E Ink screens — the technology used by BOOX devices and e-readers — have a real advantage: they use very little battery power and do not glow in your eyes like a phone or laptop screen. You can read them comfortably in bright sunlight or for hours without getting tired. The Tappy keeps that advantage while letting you control the device from a distance.
How It Connects
The Tappy works using Bluetooth, the same wireless technology that connects headphones and smartwatches to phones. It pairs with BOOX devices and sends simple on-off commands — like pressing a physical button — when you push its controls.

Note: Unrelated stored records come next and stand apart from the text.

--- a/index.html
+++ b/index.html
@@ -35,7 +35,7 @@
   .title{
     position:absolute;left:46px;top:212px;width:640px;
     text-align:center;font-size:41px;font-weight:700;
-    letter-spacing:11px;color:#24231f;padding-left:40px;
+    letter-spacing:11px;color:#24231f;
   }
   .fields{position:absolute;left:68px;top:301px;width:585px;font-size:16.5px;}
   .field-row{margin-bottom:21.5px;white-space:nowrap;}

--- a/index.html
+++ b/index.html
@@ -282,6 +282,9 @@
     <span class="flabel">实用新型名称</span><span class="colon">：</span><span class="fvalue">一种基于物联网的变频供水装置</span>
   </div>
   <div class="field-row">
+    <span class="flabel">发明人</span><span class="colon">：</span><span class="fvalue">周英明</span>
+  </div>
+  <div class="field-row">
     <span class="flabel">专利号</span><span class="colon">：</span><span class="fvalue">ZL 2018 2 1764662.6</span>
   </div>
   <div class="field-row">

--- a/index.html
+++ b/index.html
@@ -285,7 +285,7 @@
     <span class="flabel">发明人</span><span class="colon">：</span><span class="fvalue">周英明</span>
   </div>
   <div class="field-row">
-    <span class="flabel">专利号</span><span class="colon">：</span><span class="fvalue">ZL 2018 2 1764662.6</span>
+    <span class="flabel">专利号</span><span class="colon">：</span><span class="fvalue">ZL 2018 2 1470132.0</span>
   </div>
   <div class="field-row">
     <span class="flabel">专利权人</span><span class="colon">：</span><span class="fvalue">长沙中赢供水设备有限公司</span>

BOOX chose to make the Tappy work only with BOOX devices, not with any Android tablet or phone. This means the remote can do things designed specifically for e-reading, like triggering a screen refresh or adjusting brightness in ways that make sense for reading. The trade-off is you cannot use the Tappy with other brands of tablets.

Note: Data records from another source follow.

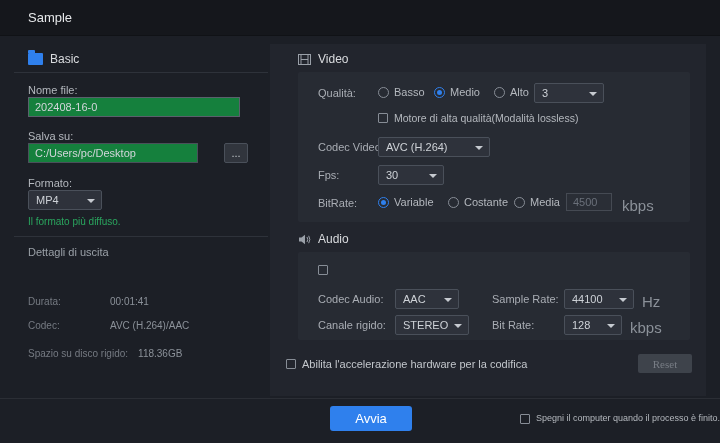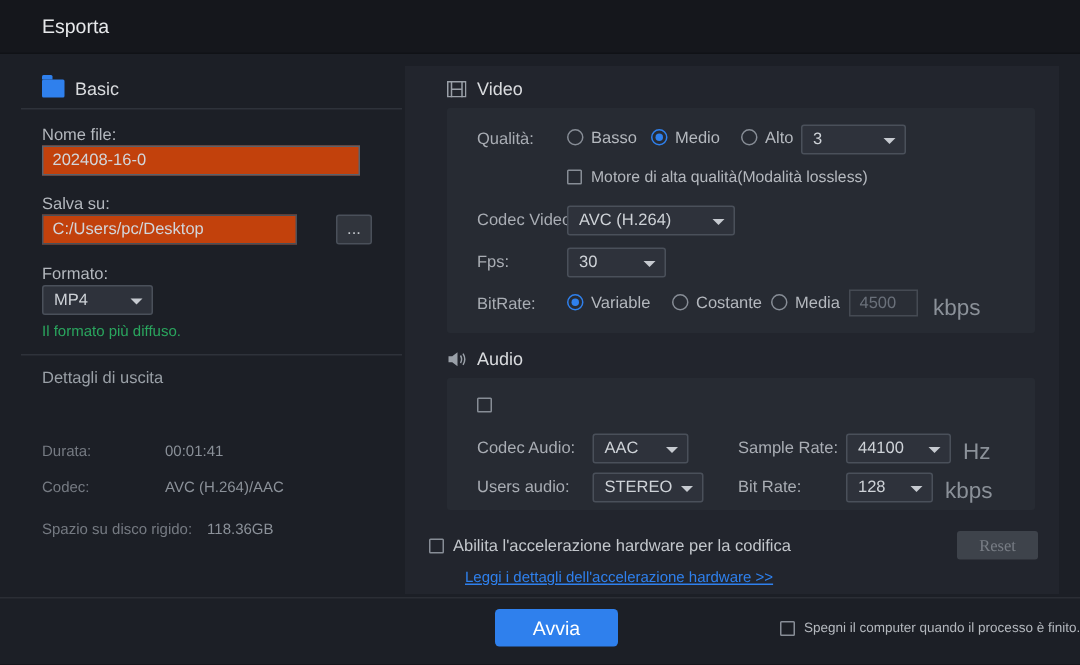--- a/index.html
+++ b/index.html
@@ -43,7 +43,7 @@
 <div class="win">
 
   <div class="titlebar">
-    <span class="t">Esporta</span>
+    <span class="t">Sample</span>
   </div>
 
   <div class="sec-hdr" style="left:28px;top:52px">

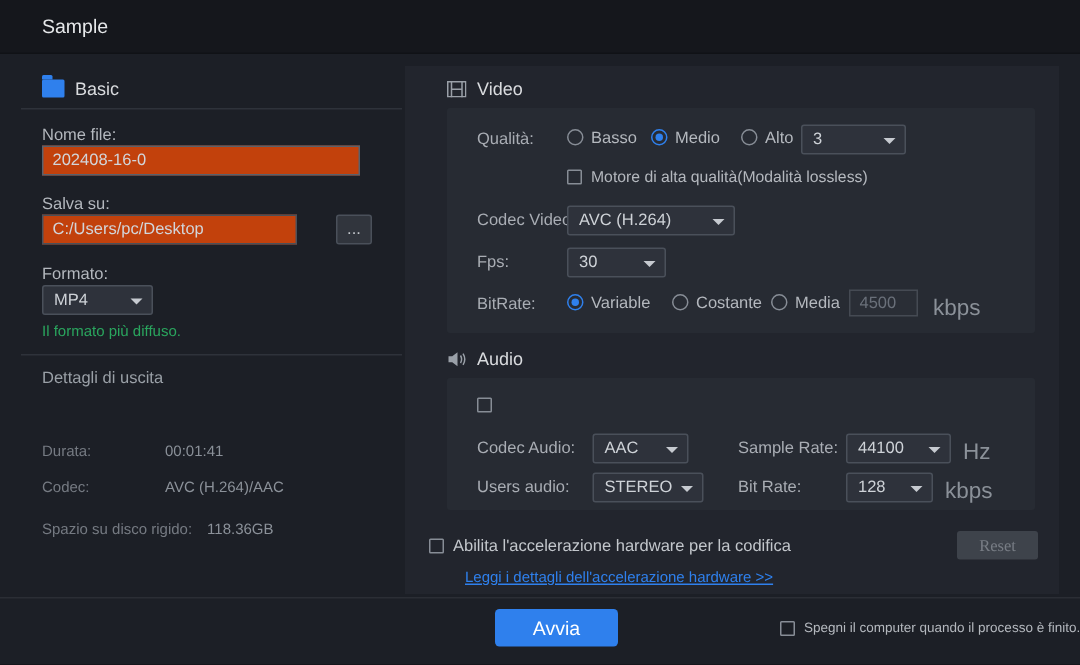--- a/index.html
+++ b/index.html
@@ -14,7 +14,7 @@
   .input.dim{color:#6a707a;background:#2a2e36;border-color:#454a53}
   .select{position:absolute;height:20px;background:#2e323b;border:1px solid #4a505a;border-radius:2px;color:#ced2d7;font-size:11px;display:flex;align-items:center;padding:0 18px 0 7px;cursor:default;white-space:nowrap}
   .caret{position:absolute;right:6px;top:8px;width:0;height:0;border-left:4px solid transparent;border-right:4px solid transparent;border-top:4px solid #c6cad0}
-  .radio-opt{position:absolute;display:flex;align-items:flex-start;gap:5px;color:#b4b8be;font-size:11px;white-space:nowrap;cursor:default}
+  .radio-opt{position:absolute;display:flex;align-items:flex-end;gap:5px;color:#b4b8be;font-size:11px;white-space:nowrap;cursor:default}
   .radio{width:11px;height:11px;border:1px solid #878d96;border-radius:50%;position:relative;background:transparent;flex:none}
   .radio.checked{border-color:#2f80ed}
   .radio.checked::after{content:"";position:absolute;left:2px;top:2px;width:5px;height:5px;border-radius:50%;background:#2f80ed}

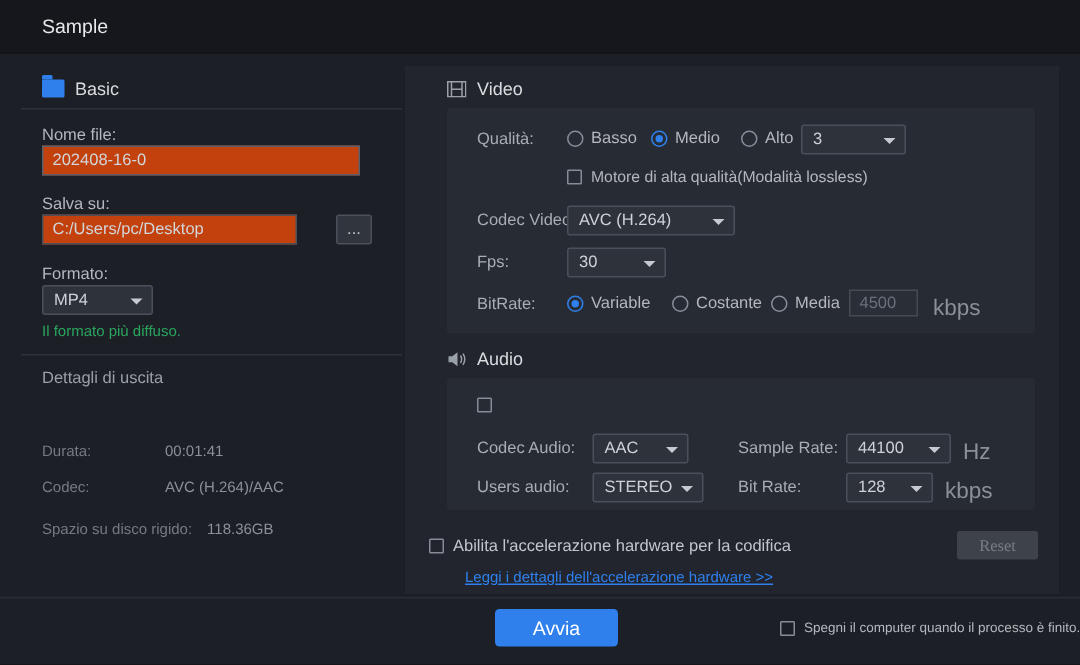--- a/index.html
+++ b/index.html
@@ -10,7 +10,7 @@
   .titlebar .t{position:absolute;left:28px;top:0;line-height:36px;font-size:13px;color:#e6e8ea}
   .lbl{position:absolute;color:#b4b8be;font-size:11px;white-space:nowrap}
   .inlbl{position:absolute;color:#a9adb4;font-size:11px;white-space:nowrap}
-  .input{position:absolute;background:#c2410c;border:1px solid #4a505a;color:#d2d5da;font-size:11px;padding:0 6px;height:20px;font-family:inherit;outline:none}
+  .input{position:absolute;background:#15803d;border:1px solid #4a505a;color:#d2d5da;font-size:11px;padding:0 6px;height:20px;font-family:inherit;outline:none}
   .input.dim{color:#6a707a;background:#2a2e36;border-color:#454a53}
   .select{position:absolute;height:20px;background:#2e323b;border:1px solid #4a505a;border-radius:2px;color:#ced2d7;font-size:11px;display:flex;align-items:center;padding:0 18px 0 7px;cursor:default;white-space:nowrap}
   .caret{position:absolute;right:6px;top:8px;width:0;height:0;border-left:4px solid transparent;border-right:4px solid transparent;border-top:4px solid #c6cad0}

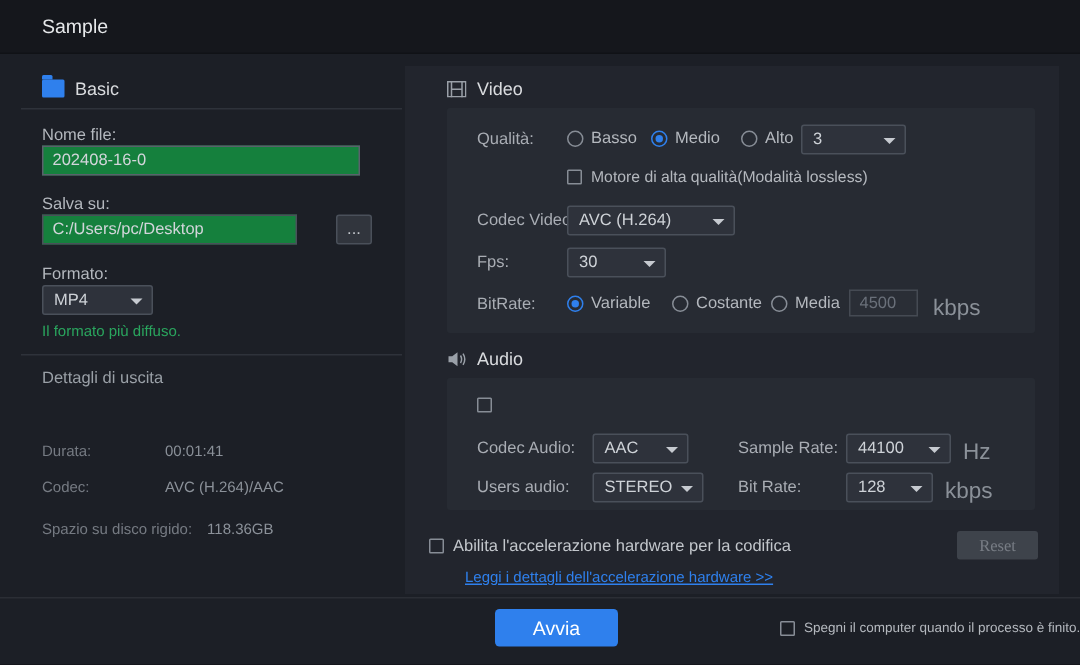--- a/index.html
+++ b/index.html
@@ -174,7 +174,7 @@
       </div>
       <div class="unit" style="left:344px;top:41px">Hz</div>
 
-      <div class="inlbl" style="left:20px;top:67px">Users audio:</div>
+      <div class="inlbl" style="left:20px;top:67px">Canale rigido:</div>
       <div class="select" style="left:97px;top:63px;width:74px">
         <span>STEREO</span>
         <span class="caret"></span>

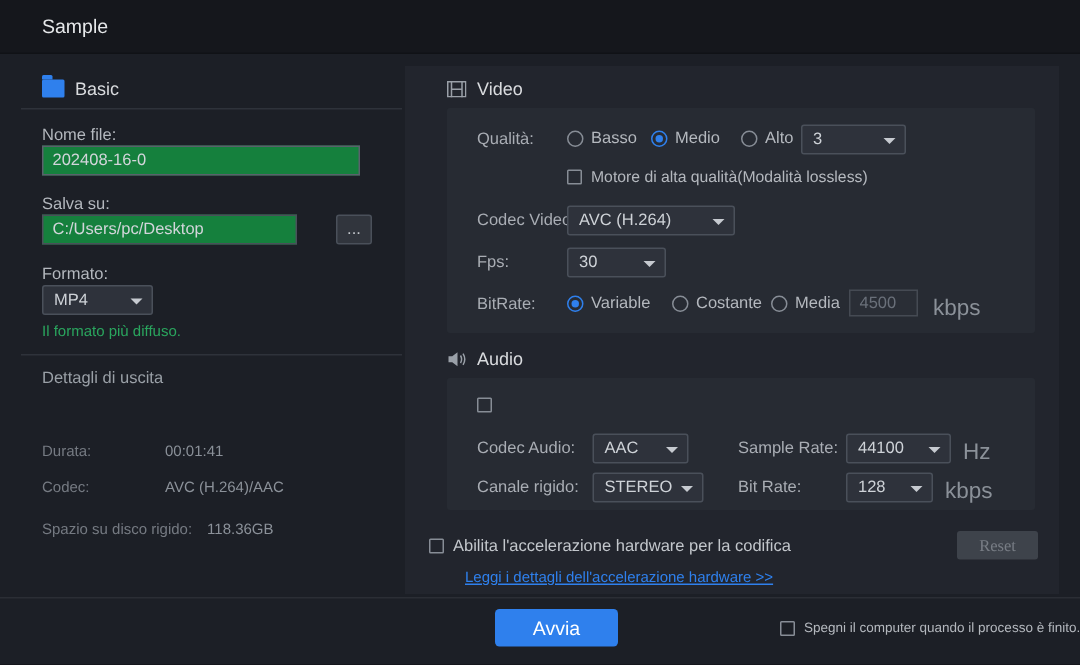--- a/index.html
+++ b/index.html
@@ -192,7 +192,6 @@
       <span>Abilita l'accelerazione hardware per la codifica</span>
     </label>
     <button class="btn-reset" style="left:368px;top:310px;width:54px;height:19px">Reset</button>
-    <span class="link" style="left:40px;top:336px">Leggi i dettagli dell'accelerazione hardware &gt;&gt;</span>
   </div>
 
   <div class="divider" style="left:0;top:398px;width:720px;background:#2b2e35"></div>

If you work in a business or organisation that uses BOOX tablets — for example, to display documents, manage digital signs, or provide reading devices for people with accessibility needs — the Tappy is worth considering as part of how you set up those devices. Being able to change what is on screen without touching the tablet can make a real difference in how people work.
Why Physical Buttons Matter
There is a pattern I have noticed over my years covering technology: whenever a task happens a lot and needs to be quick and reliable, people prefer a physical button over a touchscreen. This happened with video game controllers, it happened with camera remotes, and it happens with e-readers. Turning a page is exactly that kind of task — you do it dozens of times while reading, and you want it to work every single time without thinking about it. A real button is more dependable than tapping a glass screen.

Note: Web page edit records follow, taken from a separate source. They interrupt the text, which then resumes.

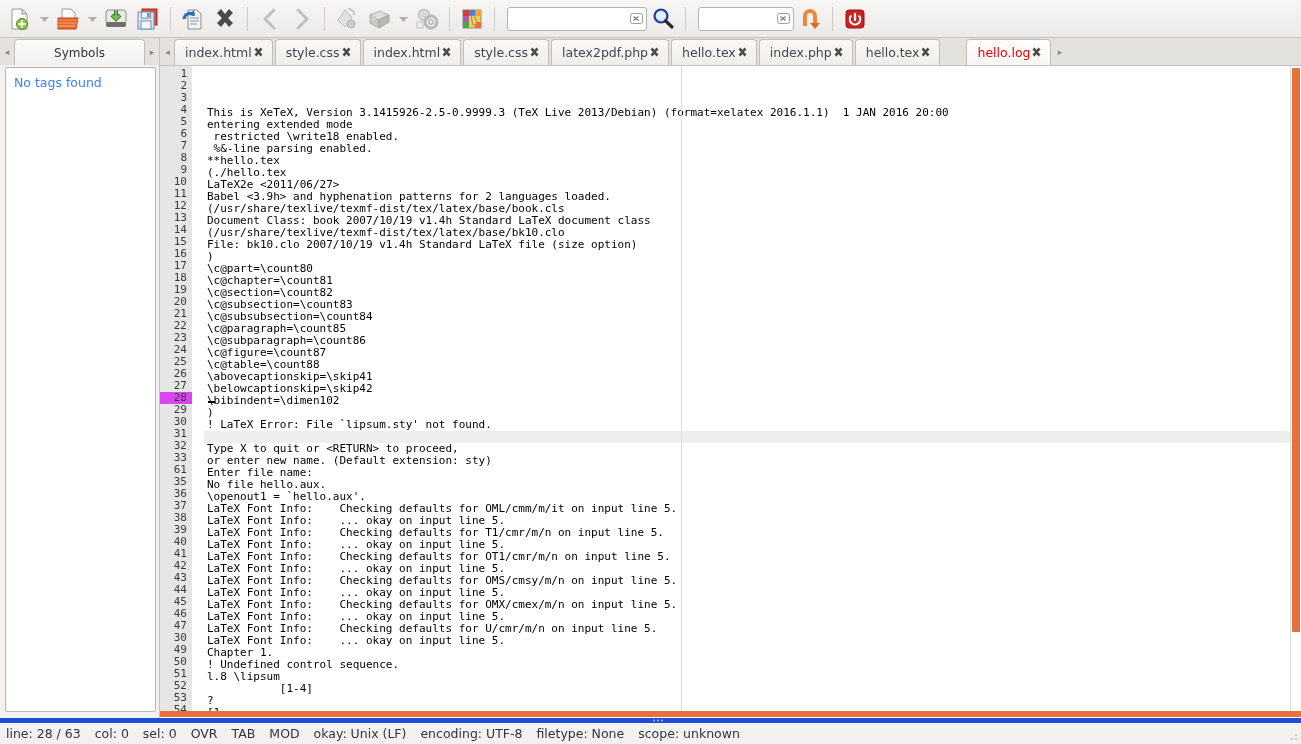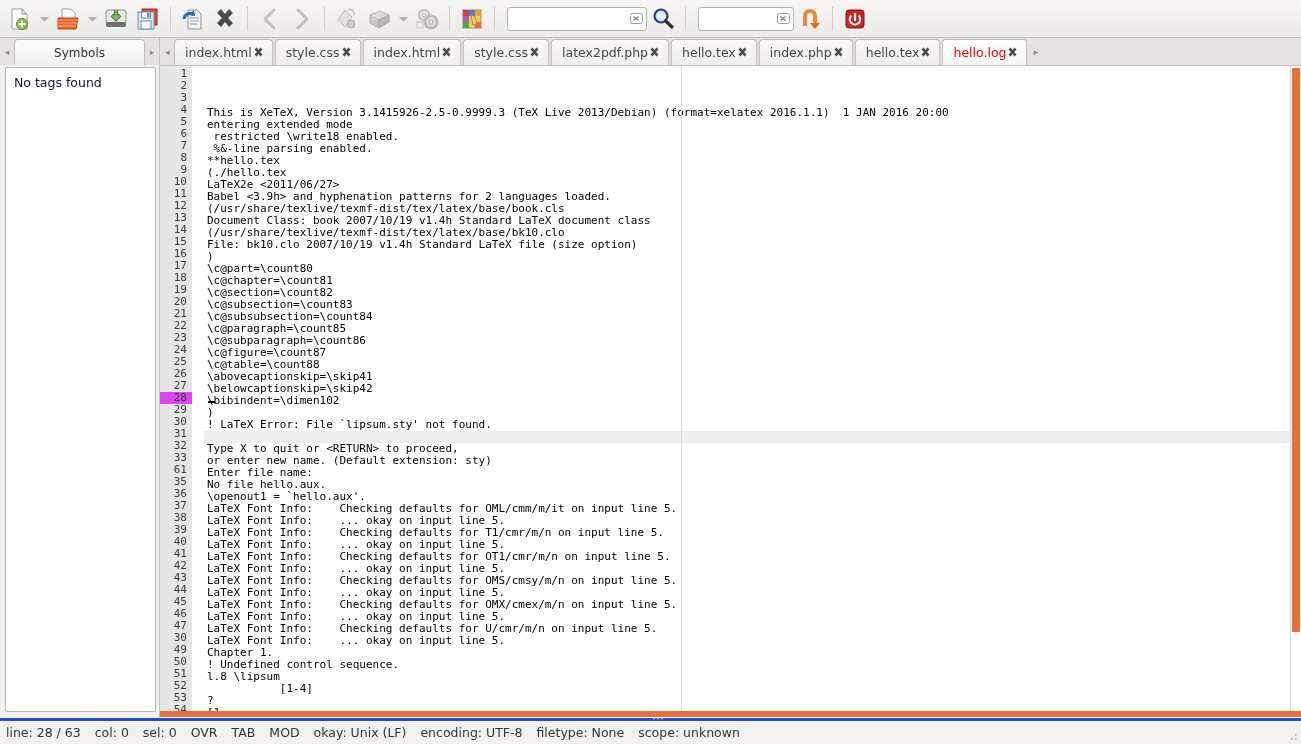--- a/index.html
+++ b/index.html
@@ -120,6 +120,7 @@
   .doc-tab.active {
     background: linear-gradient(#fefefe, #f7f6f4);
     color: #ee0000;
+    margin-left: 24px;
   }
   .tab-close {
     width: 13px; height: 13px; flex: 0 0 auto;

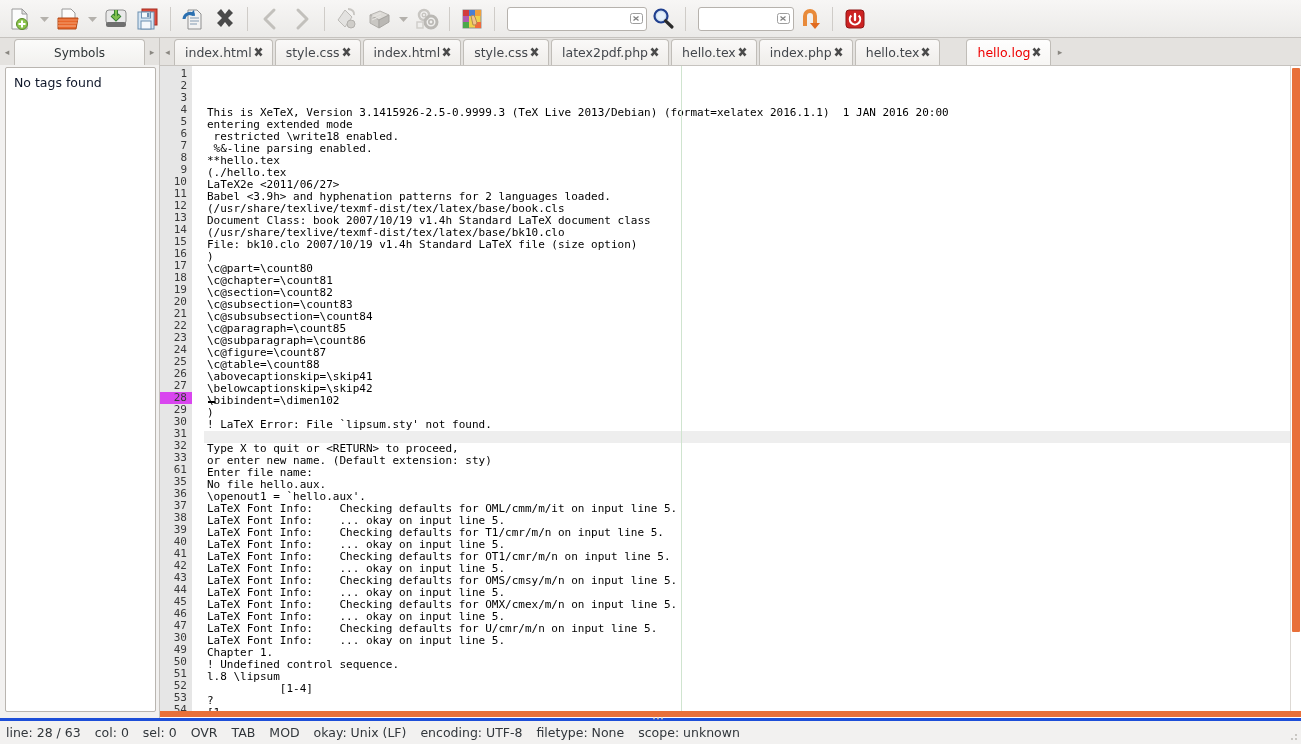--- a/index.html
+++ b/index.html
@@ -87,7 +87,7 @@
     overflow: hidden;
   }
   .side-panel .empty {
-    font-size: 12.5px; color: #0f172a;
+    font-size: 12.5px; color: #3b82f6;
   }
 
   

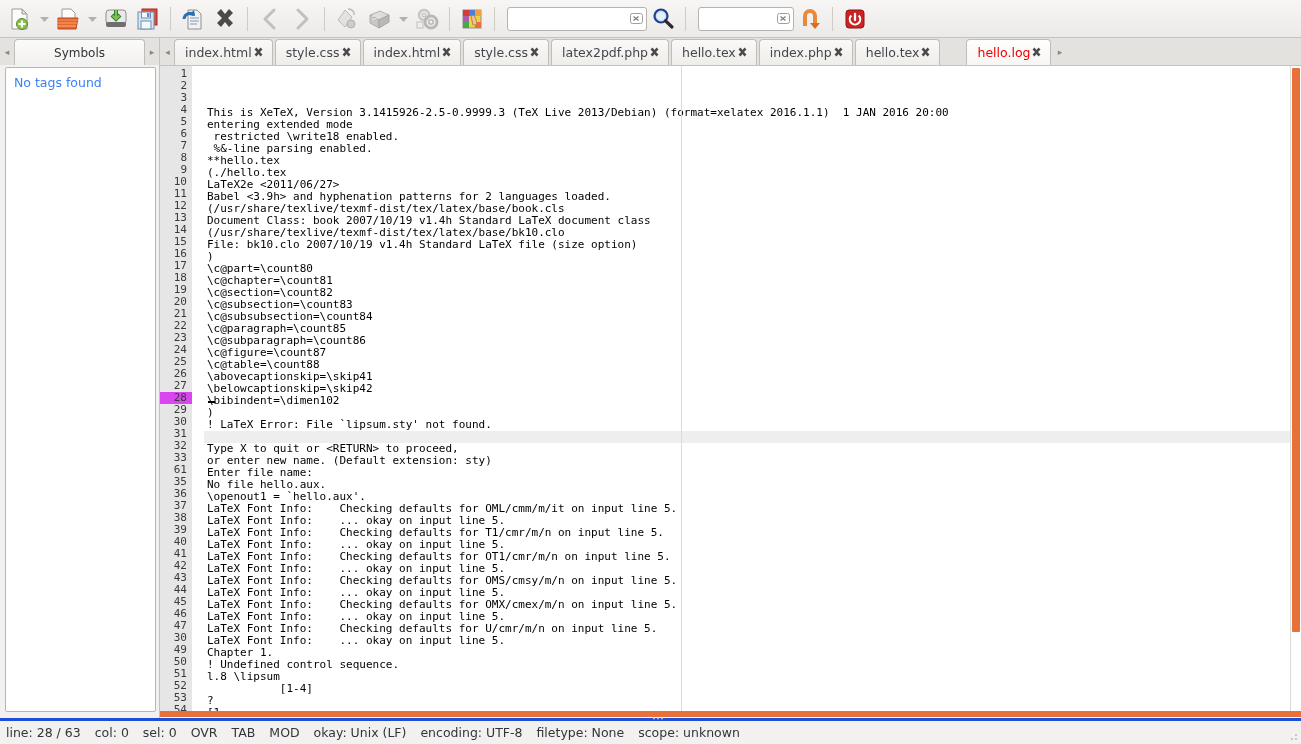--- a/index.html
+++ b/index.html
@@ -191,7 +191,7 @@
   .statusbar {
     height: 22px; min-height: 26px;
     background: #f2f1f0;
-    border-top: 3px solid #1d4ed8;
+    border-top: 5px solid #1d4ed8;
     display: flex; align-items: center;
     padding-left: 6px;
     font-size: 12.5px; color: #31363b;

The bigger picture is that BOOX tablets have evolved beyond being simple e-readers. They now run Android software, support stylus pens for writing and drawing, and come in all sizes from phone-sized to large tablets for note-taking. The Tappy is a sign that BOOX is building out a whole ecosystem of add-on devices around these tablets — treating them more like specialized computers than simple e-readers.
Whether this ecosystem grows into something meaningful will depend on how many uses BOOX can find for targeted add-ons before larger companies like Google and Apple push harder into the tablet market. For now, the Tappy fills a specific gap that other tablet makers have largely ignored: a reliable wireless button for reading and other tasks where you need your hands free.
The device is available through the BOOX online store, listed under Bluetooth accessories.